I found that I didn't need to use this "scientific" method of doing speed-correction because I came within about +/-0.3% of what his method indicated the correct speed would have been, which probably would have been in the statistically allowable deviation range, but if you're worried at all about the speed, try this method to double check what your ears tell you.

John Freeman
2007-03-08, 06:00 PM
Oh, you may find that this post comes in very handy: http://www.thetradersden.org/forums/showpost.php?p=394710&postcount=37

I found that I didn't need to use this "scientific" method of doing speed-correction because I came within about +/-0.3% of what his method indicated the correct speed would have been, which probably would have been in the statistically allowable deviation range, but if you're worried at all about the speed, try this method to double check what your ears tell you.
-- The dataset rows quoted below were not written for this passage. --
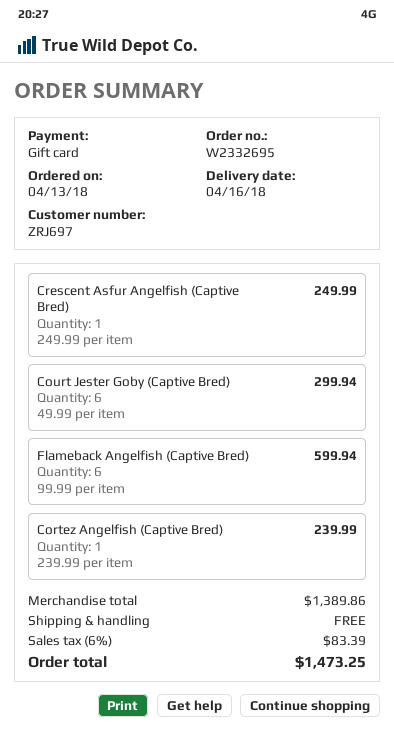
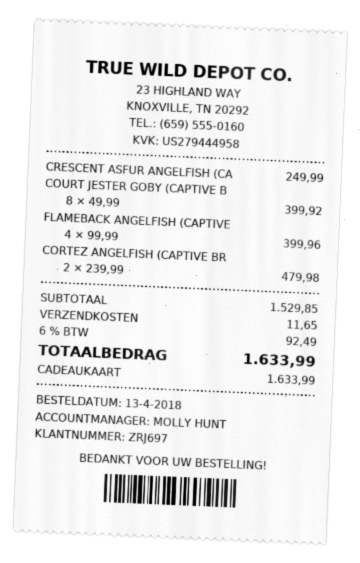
Court Jester Goby (Captive Bred): 6 x 49.99 = 299.94 -> 8 x 49.99 = 399.92
Flameback Angelfish (Captive Bred): 6 x 99.99 = 599.94 -> 4 x 99.99 = 399.96
Cortez Angelfish (Captive Bred): 1 x 239.99 = 239.99 -> 2 x 239.99 = 479.98
subtotal: 1389.86 -> 1529.85
shipping: 0.00 -> 11.65
tax: 6% = 83.39 -> 6% = 92.49
total: 1473.25 -> 1633.99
Thank god I know how to play guitar. I simply sped up the wave file to a tuned guitar. P :cool:

Papagaio
2007-08-10, 03:41 AM
Unfortunately, Audacity is not good at speed adjustment. Here's a sample GIF of a simple sine wave (above) and the same wave file after speeding up 10% with Audacity (below). As you can see, the sped-up version has some additional noise.

It's a simple test, so you can test your wave editing program by yourself. Just generate a small file with sine wave, change the speed, and do the before-and-after comparison with the frequency analysis feature.

pawel
2007-08-10, 12:15 PM
LOL, these picks look like nasty harmonics. Good, I have never done it in Audiacity.

paddington
2007-08-10, 01:08 PM
ignoreing the 'free' requirement, Adobe Audition does a great job if used correctly.